Task to carry out: Of all the lines in these entries, count those that contain "font" and give only the total.

Records provided:
───

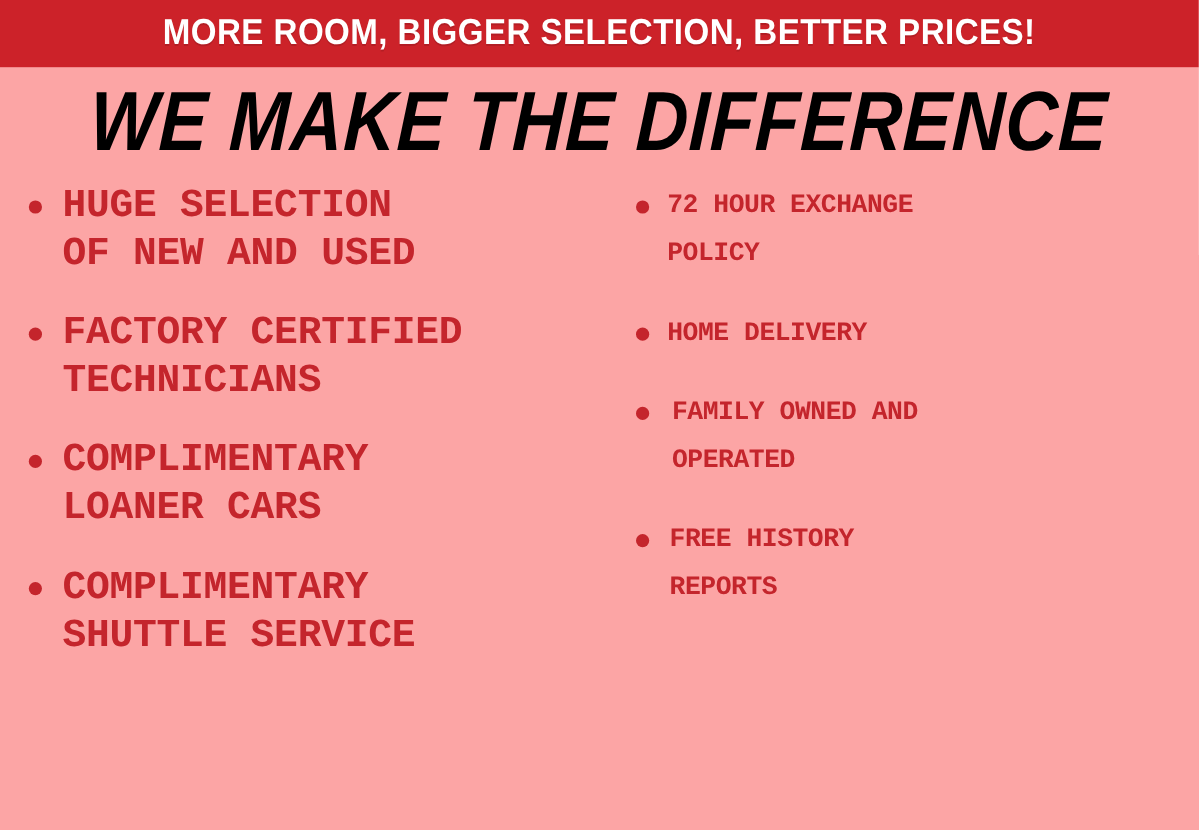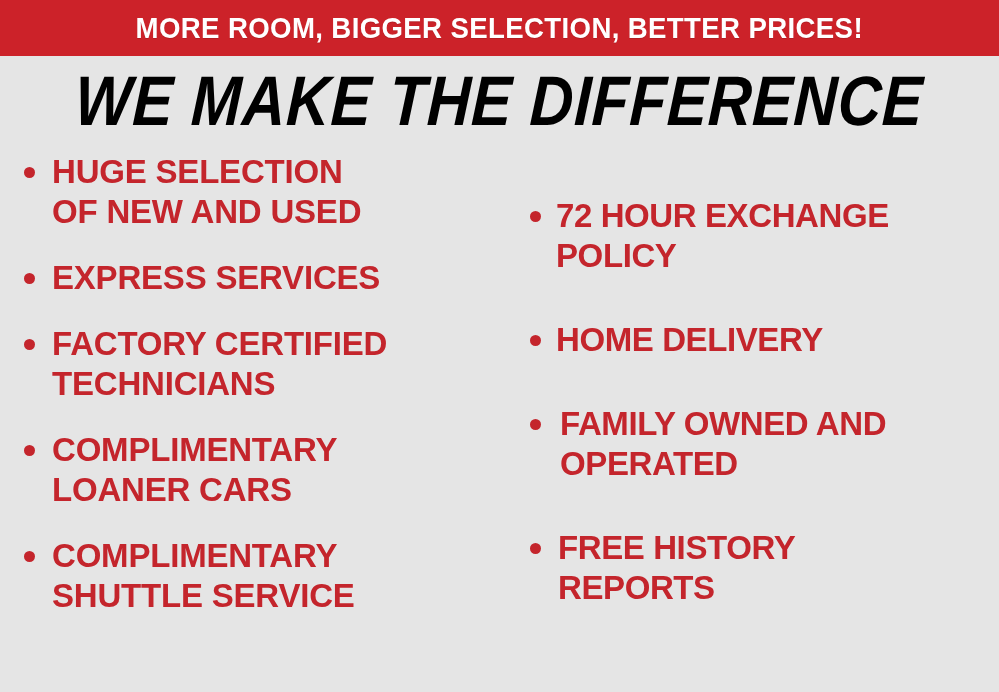--- a/index.html
+++ b/index.html
@@ -21,7 +21,7 @@
     position: relative;
     width: 999px;
     height: 692px;
-    background: #e5e5e5;
+    background: #fca5a5;
     overflow: hidden;
   }
 

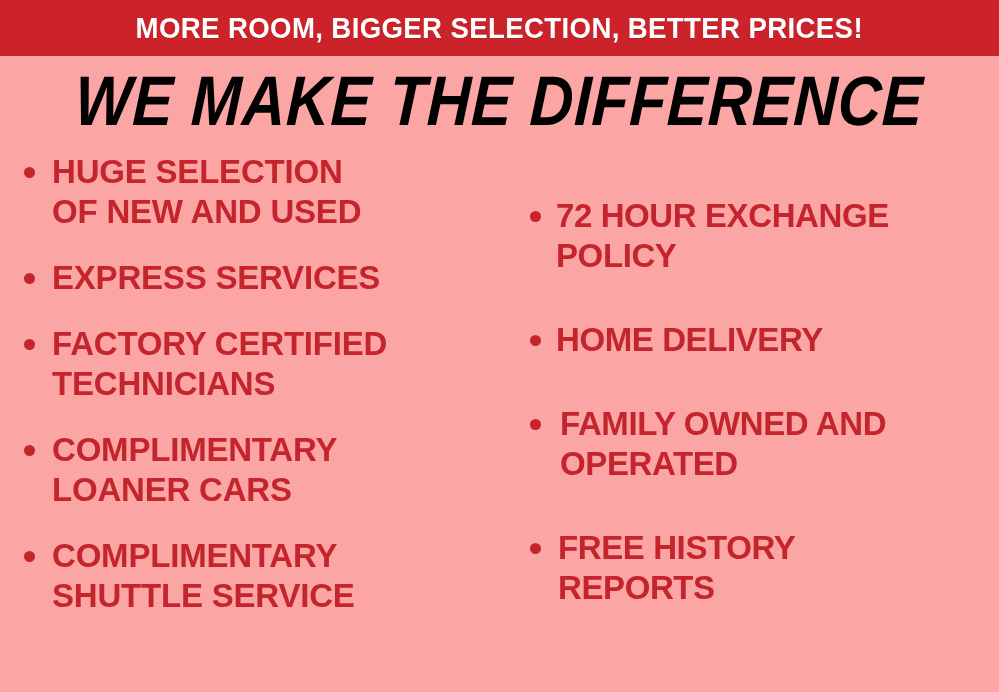--- a/index.html
+++ b/index.html
@@ -113,7 +113,7 @@
     padding-left: 38px;
     margin-bottom: 26px;
     color: #c4252c;
-    font-family: Liberation Sans, sans-serif;
+    font-family: Liberation Mono, monospace;
     font-weight: bold;
     font-size: 33px;
     line-height: 40px;

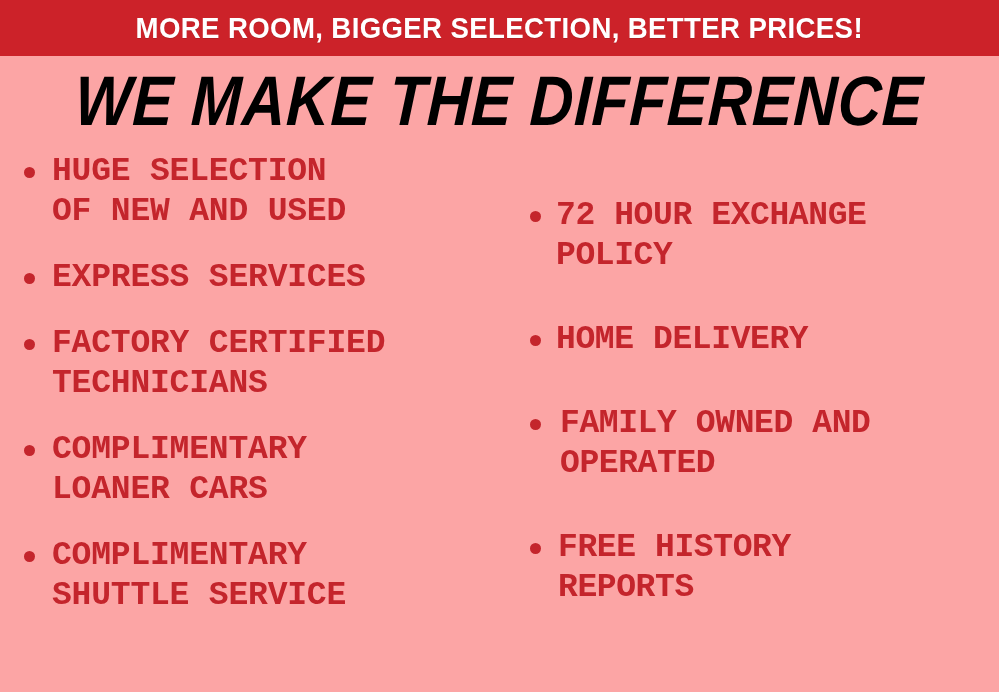--- a/index.html
+++ b/index.html
@@ -123,11 +123,10 @@
   }
 
   .col-right .bullet-item {
-    font-size: 33px;
+    font-size: 22px;
     line-height: 40px;
     margin-bottom: 26px;
     letter-spacing: -0.4px;
-    margin-top: 44px;
   }
 
   .bullet-item::before {

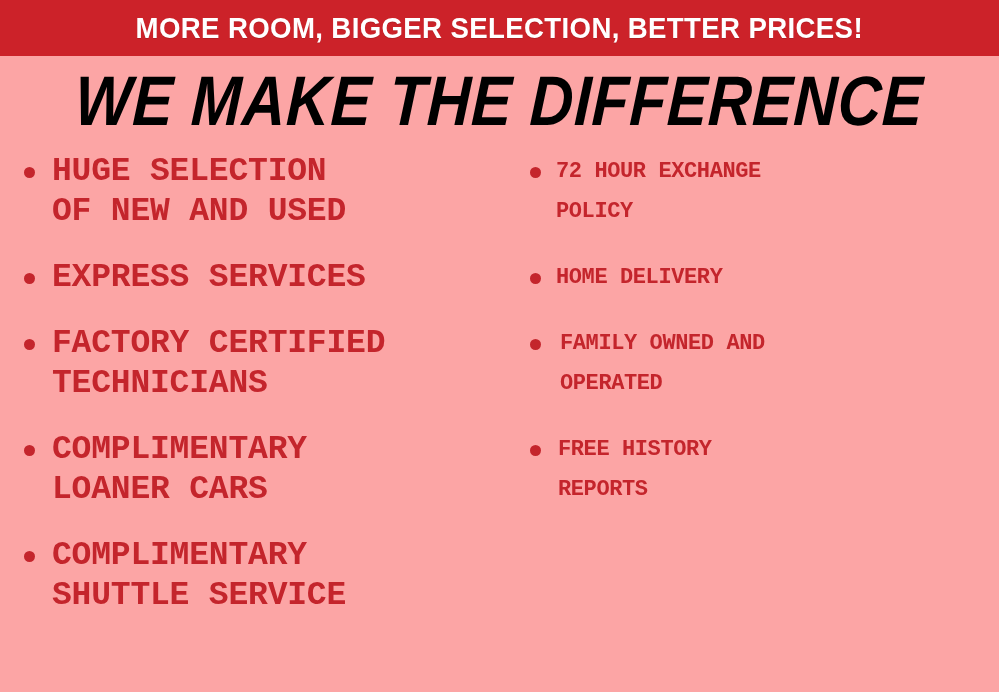--- a/index.html
+++ b/index.html
@@ -167,7 +167,6 @@
       <ul class="bullet-list">
         <li class="bullet-item">HUGE SELECTION
 OF NEW AND USED</li>
-        <li class="bullet-item">EXPRESS SERVICES</li>
         <li class="bullet-item">FACTORY CERTIFIED
 TECHNICIANS</li>
         <li class="bullet-item">COMPLIMENTARY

───

Task solution: 6